“I didn’t even try because I always fail.” Fail. This heartbreaking statement is from a student in a Williamsburg-James City County middle school who recently took their Virginia Standards of Learning (SOL) standardized tests. In 2024, 1 in 6 children in the U.S. experienced a mental health disorder. Gov. Glenn Youngkin’s new “Right Help, Right Now” mental health initiative is a good start, but it only addresses symptoms, not the root causes. We need to acknowledge standardized testing’s role in the youth mental health crisis within our schools.
Students from racial minority groups, students with learning disabilities and students with test-taking anxiety consistently perform below their peers. When these disadvantaged students fail the SOL year after year, it extinguishes their love of learning, some stop trying in the classroom, or their mental health spirals downward. Fail is a powerful word with lifelong, damaging effects on children.
When our children are anxious before taking the SOLs or devastated after receiving a “fail” score, it is often the mother or caregiver who picks up the pieces at home. Mothers’ voices matter, especially when it comes to children’s mental health.
A survey in the local Williamsburg Moms Facebook group received several dozen immediate responses, 40% of whom are both mothers and educators. Below are just a few comments on how the SOL impacts our children in real life.
- “He always feels defeated, regardless of score. He feels like an idiot or a failure.”
- “It made my child feel like he had to pass in order to be equal to his white classmates.”
- “My oldest was so anxious she broke out in hives every day for a week.”
- “I pulled my child from public school because of the SOLs.”
- “My son has an IEP. He is autistic. He is a very smart young man, but his knowledge is not reflected on tests.”
Numerous studies suggest that standardized testing does not fully capture a student’s intelligence, academic ability or work ethic. Although debated, standardized testing serves a purpose: It helps teachers tailor future lessons and helps school leadership identify students who need early intervention.
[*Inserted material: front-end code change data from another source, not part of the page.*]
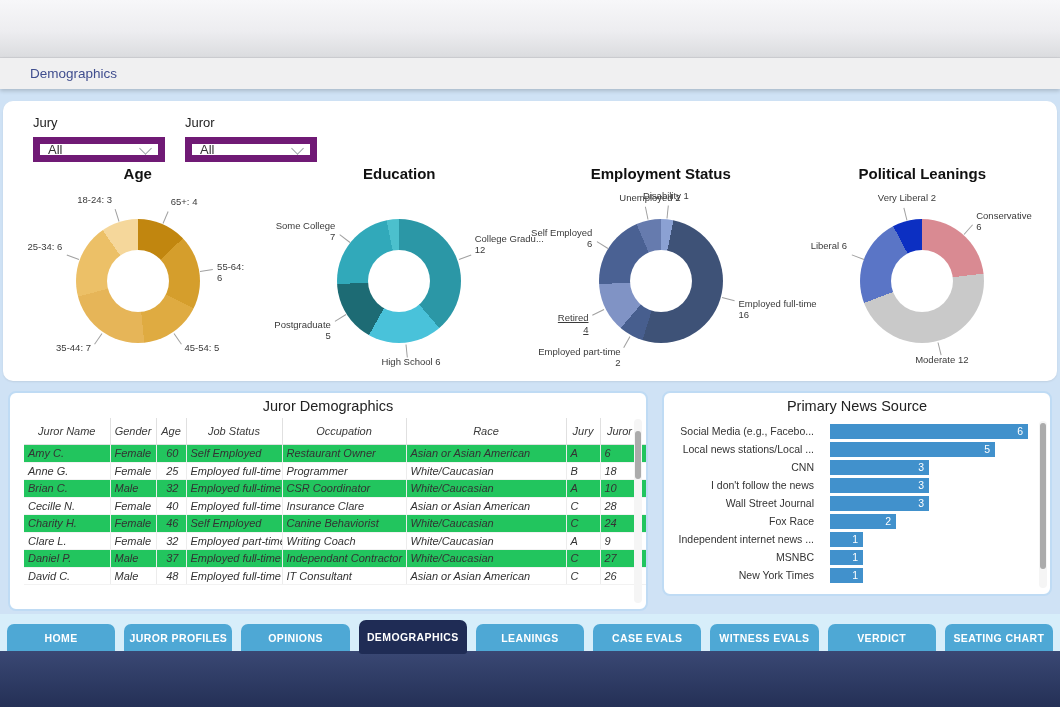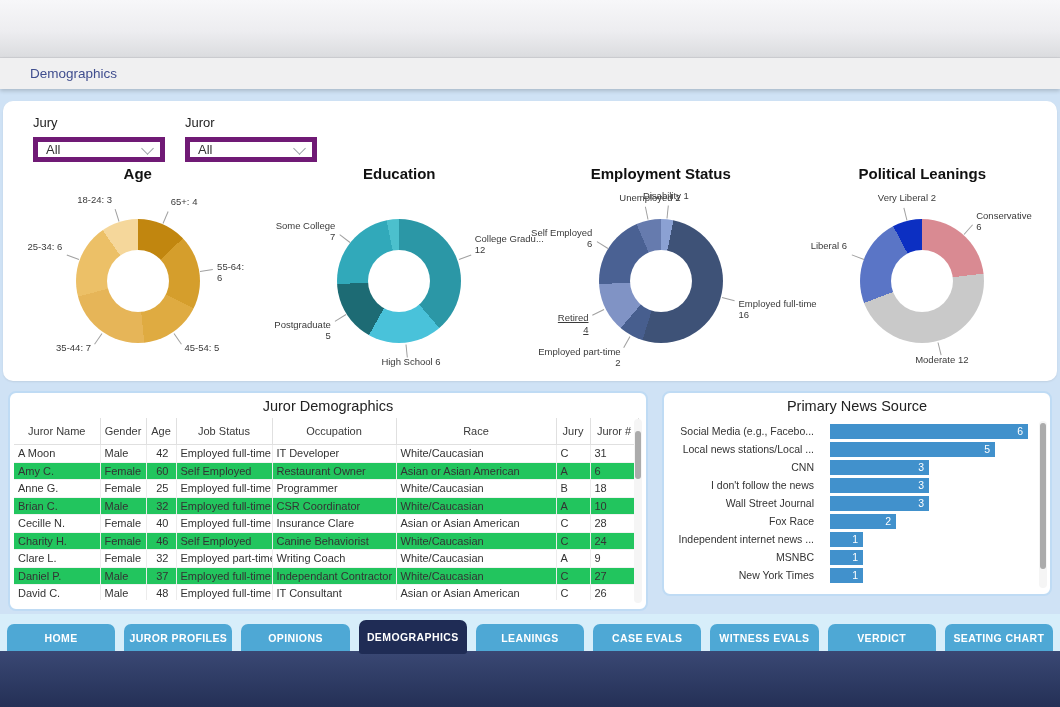--- a/index.html
+++ b/index.html
@@ -19,7 +19,7 @@
   .filters{position:absolute;top:14px;left:30px;display:flex;gap:20px;}
   .filter{width:132px;}
   .filter-label{font-size:13px;color:#222;margin-bottom:7px;}
-  .filter-select{height:25px;border:5px solid #701a75;background:#fff;display:flex;align-items:center;
+  .filter-select{height:25px;border:7px solid #701a75;background:#fff;display:flex;align-items:center;
     padding:0 8px;font-size:13px;color:#333;cursor:pointer;box-sizing:border-box;}
   .chev{width:8px;height:8px;border-right:1.6px solid #9aa0a6;border-bottom:1.6px solid #9aa0a6;
     transform:rotate(45deg);margin-left:auto;margin-bottom:3px;}

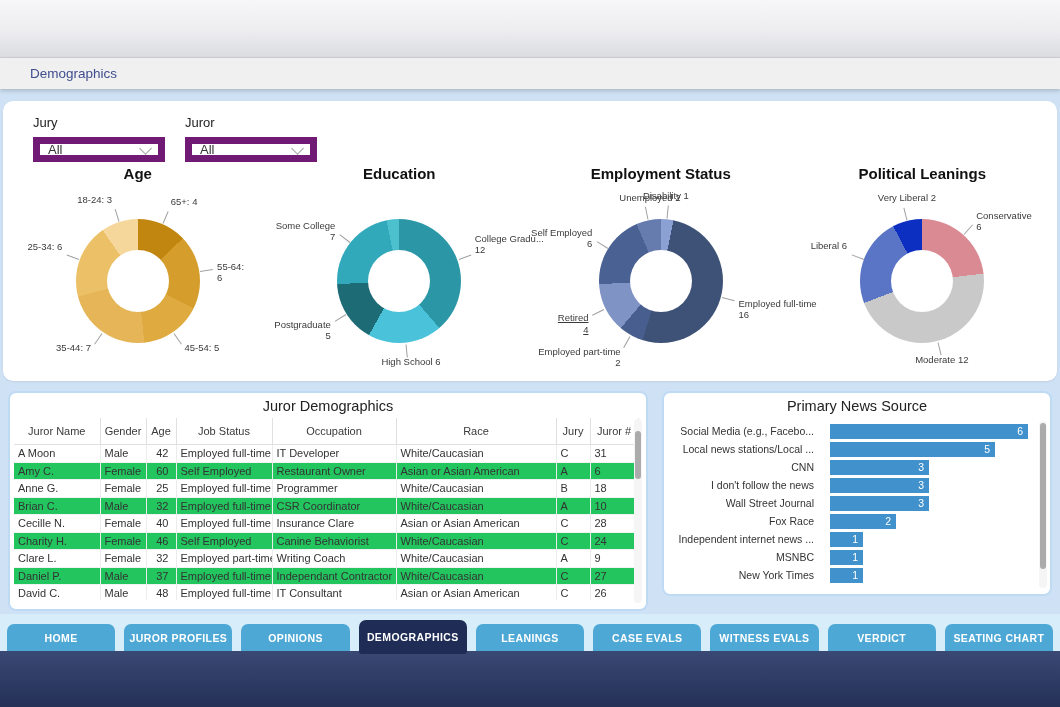--- a/index.html
+++ b/index.html
@@ -39,7 +39,7 @@
   .news-panel{width:390px;height:205px;overflow:hidden;}
   .panel-title{text-align:center;font-size:14.5px;color:#222;margin-top:5px;}
   
-  .table-clip{height:182px;overflow:hidden;margin:4px 0 0 4px;}
+  .table-clip{height:182px;overflow:hidden;margin:4px 0 0 14px;font-style:italic;}
   table{border-collapse:collapse;width:624px;font-size:11px;color:#333;table-layout:fixed;}
   th{font-weight:normal;border:1px solid #e0e0e0;border-top:none;height:24px;text-align:center;color:#3a3a3a;background:#fff;}
   th:first-child{border-left:none;}

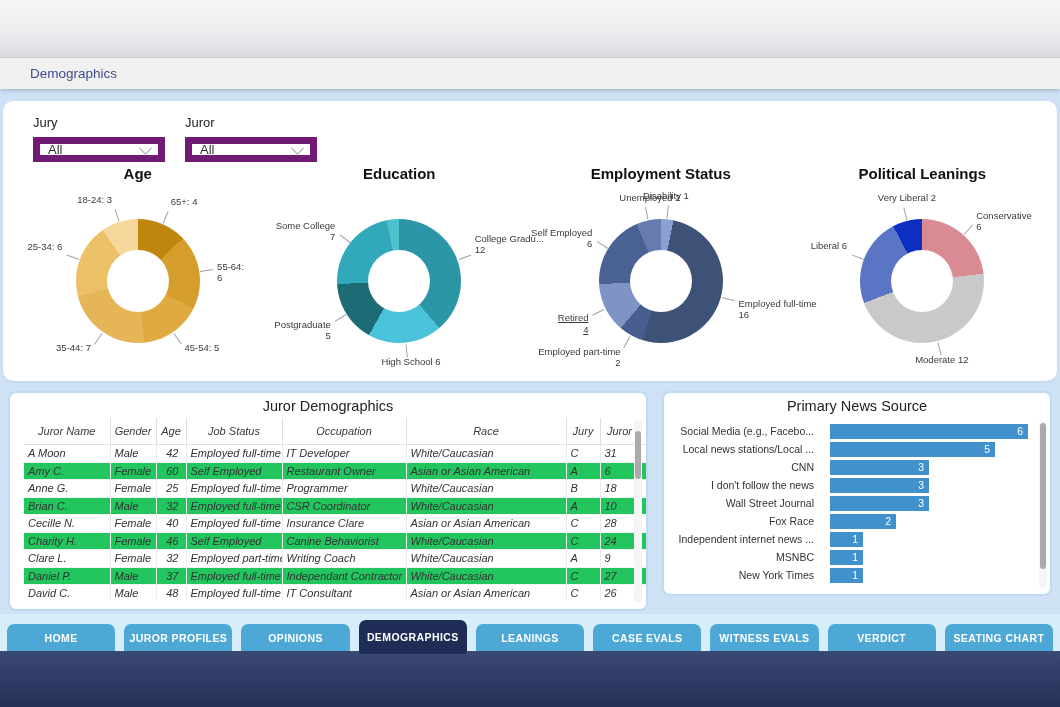--- a/index.html
+++ b/index.html
@@ -203,16 +203,6 @@
               </tr>
             </thead>
           <tbody id="table-body">
-              <tr class="odd">
-                <td>A Moon</td>
-                <td>Male</td>
-                <td class="num">42</td>
-                <td>Employed full-time</td>
-                <td>IT Developer</td>
-                <td>White/Caucasian</td>
-                <td>C</td>
-                <td>31</td>
-              </tr>
               <tr class="even">
                 <td>Amy C.</td>
                 <td>Female</td>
While it’s important for educators to know the comparative scores to help inform their decisions, students don’t need a look behind the curtain to know if they failed the SOL.
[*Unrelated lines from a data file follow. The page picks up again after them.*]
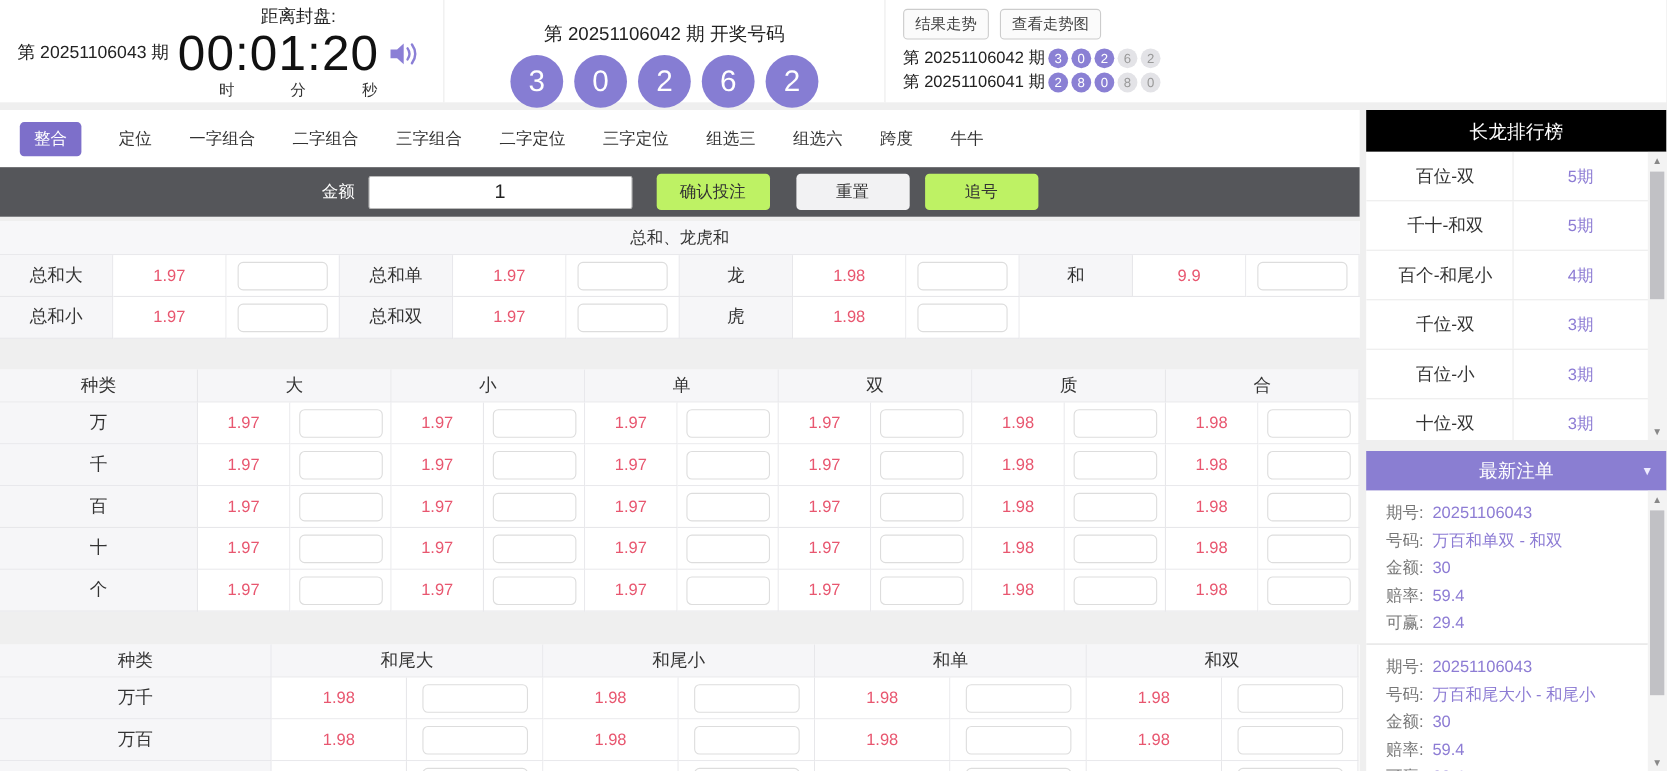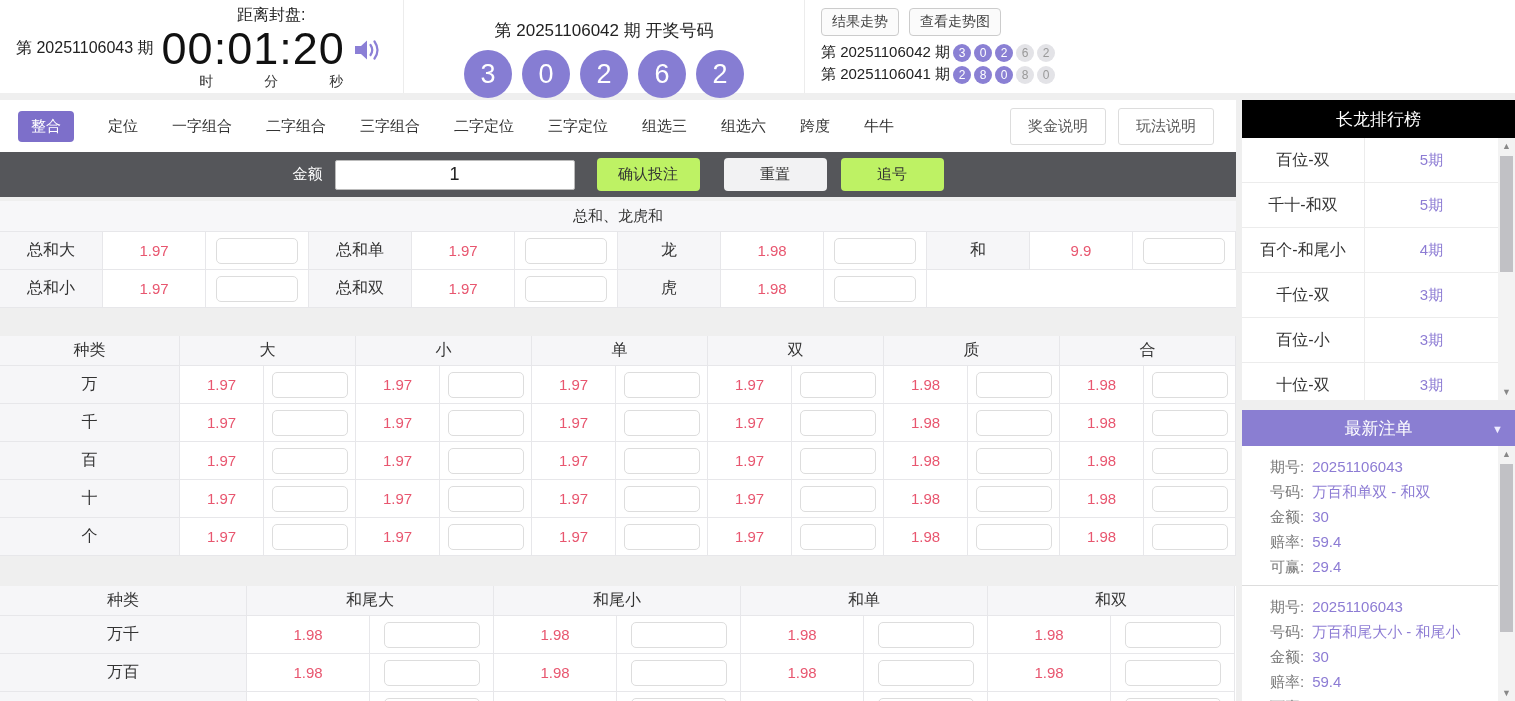--- a/index.html
+++ b/index.html
@@ -190,10 +190,6 @@
             <div class="tab">跨度</div>
             <div class="tab">牛牛</div>
           </div>
-        <div class="help-btns" id="help-btns">
-            <button class="help-btn">奖金说明</button>
-            <button class="help-btn">玩法说明</button>
-          </div>
       </div>
 
       <div class="toolbar">

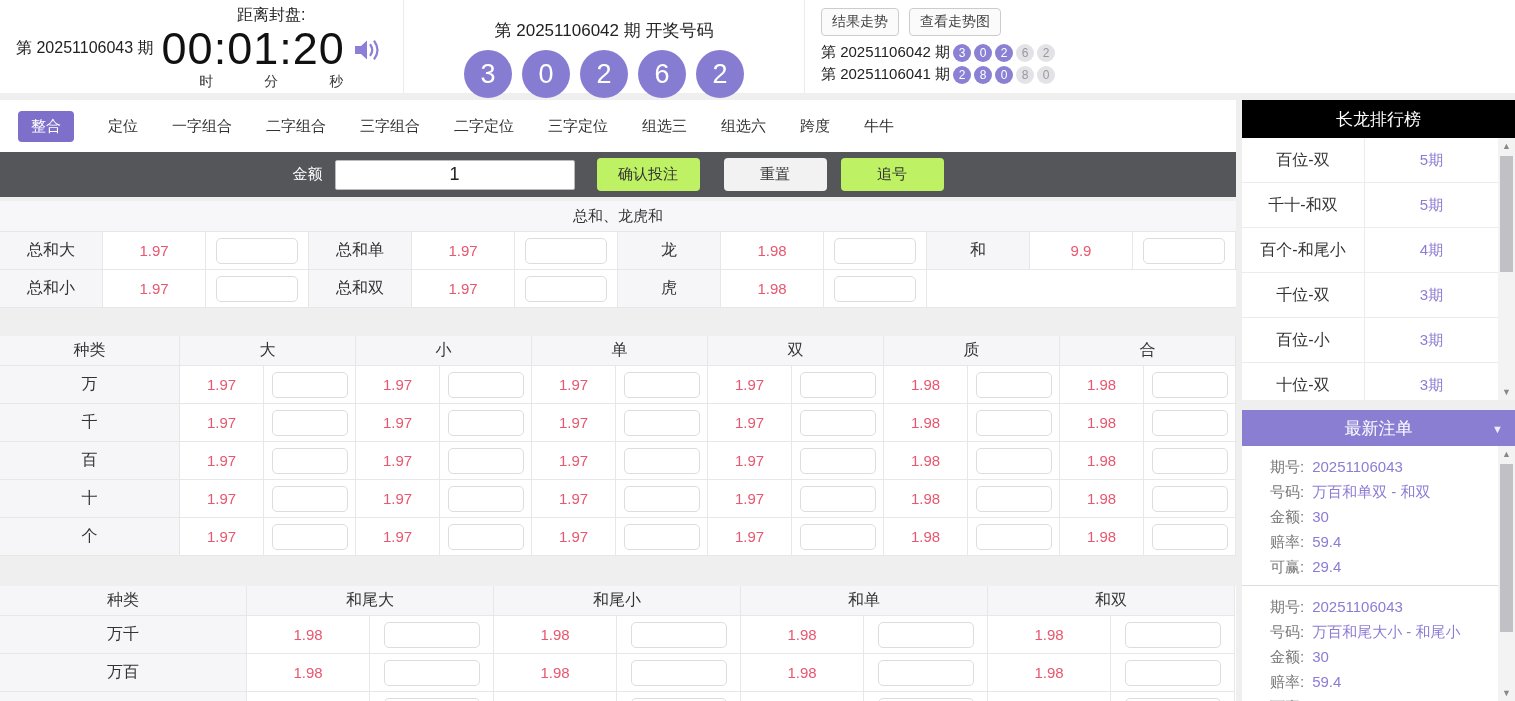--- a/index.html
+++ b/index.html
@@ -88,7 +88,7 @@
   .panel-head.bets { height:36px; background:#8a7ed2; margin-top:0; }
   .caret { position:absolute; right:12px; top:13px; font-size:11px; color:#efecff; cursor:pointer; }
   .rank-list-wrap { height:262px; background:#fff; position:relative; overflow:hidden; }
-  .rank-row { display:flex; height:45px; border-bottom:1px solid #ececec; }
+  .rank-row { display:flex; height:45px; border-bottom:1px solid #ececec;padding-left:11px; }
   .rank-name { width:123px; display:flex; align-items:center; justify-content:center;
     font-size:16px; color:#333; border-right:1px solid #ececec; }
   .rank-streak { flex:1; display:flex; align-items:center; justify-content:center;

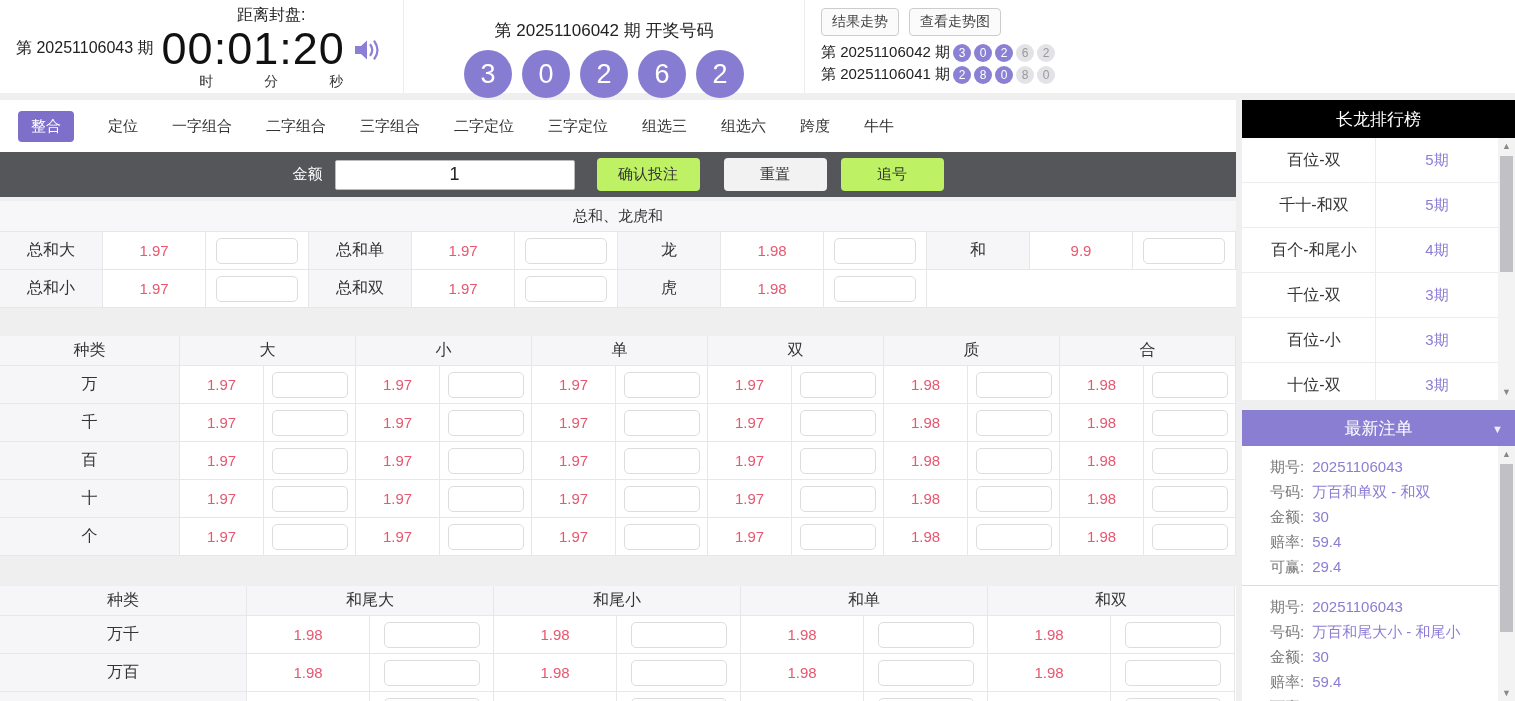--- a/index.html
+++ b/index.html
@@ -95,7 +95,7 @@
     font-size:15px; color:#8d7cd4; margin-right:17px; }
   .bets-panel { margin-top:10px; }
   .bets-wrap { height:255px; background:#fff; position:relative; overflow:hidden; }
-  .bet-entry { padding:8px 0 6px 28px; border-bottom:1px solid #ddd; }
+  .bet-entry { padding:8px 0 6px 18px; border-bottom:1px solid #ddd; }
   .bet-entry:last-child { border-bottom:none; }
   .bet-line { font-size:15px; line-height:25px; display:flex; }
   .bet-line .fl { color:#777; margin-right:8px; white-space:nowrap; }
A seventh grade student with learning disabilities confided in me that they “always” fail the SOL, so now they just click through the test to get it over with. After failing the SOL since third grade, they didn’t think they would ever pass the SOL. This student, like so many others, gave up hope.
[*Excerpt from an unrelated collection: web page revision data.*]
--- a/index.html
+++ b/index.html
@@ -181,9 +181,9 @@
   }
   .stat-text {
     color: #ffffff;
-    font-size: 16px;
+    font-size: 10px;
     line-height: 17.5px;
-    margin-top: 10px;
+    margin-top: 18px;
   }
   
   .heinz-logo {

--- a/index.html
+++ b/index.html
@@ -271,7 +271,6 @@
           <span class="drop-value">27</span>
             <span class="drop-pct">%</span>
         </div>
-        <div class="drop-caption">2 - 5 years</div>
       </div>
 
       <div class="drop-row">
We need a school testing environment where students take their SOL test, do their best and celebrate their growth from year to year. Currently, if a student improved their score from last year but still failed the SOL, there is no joy in individual progress. If students weren’t faced with the possibility of failing, would the absence of that crushing pressure allow them to put forth more effort? Would it eliminate students’ negative feelings towards themselves, school work and taking the SOL?
College admissions tests such as the SAT do not have a pass-fail line. Students try to achieve the highest score possible and are thrilled if they improve their score on a second attempt. Virginia students should view their SOL results in a similar fashion. The word “fail” needs to be removed from the testing vocabulary. Virginia children should stop internalizing that they are failures, not give up hope in the classroom, and put forth better effort on standardized tests. Caring adults need to tackle a root cause of the youth mental health crisis and remove “fail” from the SOLs. Our most vulnerable children deserve to do their best without judgment.
Monika Chess of Williamsburg is a Navy veteran, educator and mother of four students in Williamsburg-James City County schools. She is pursuing a master’s degree in secondary mathematics at William & Mary.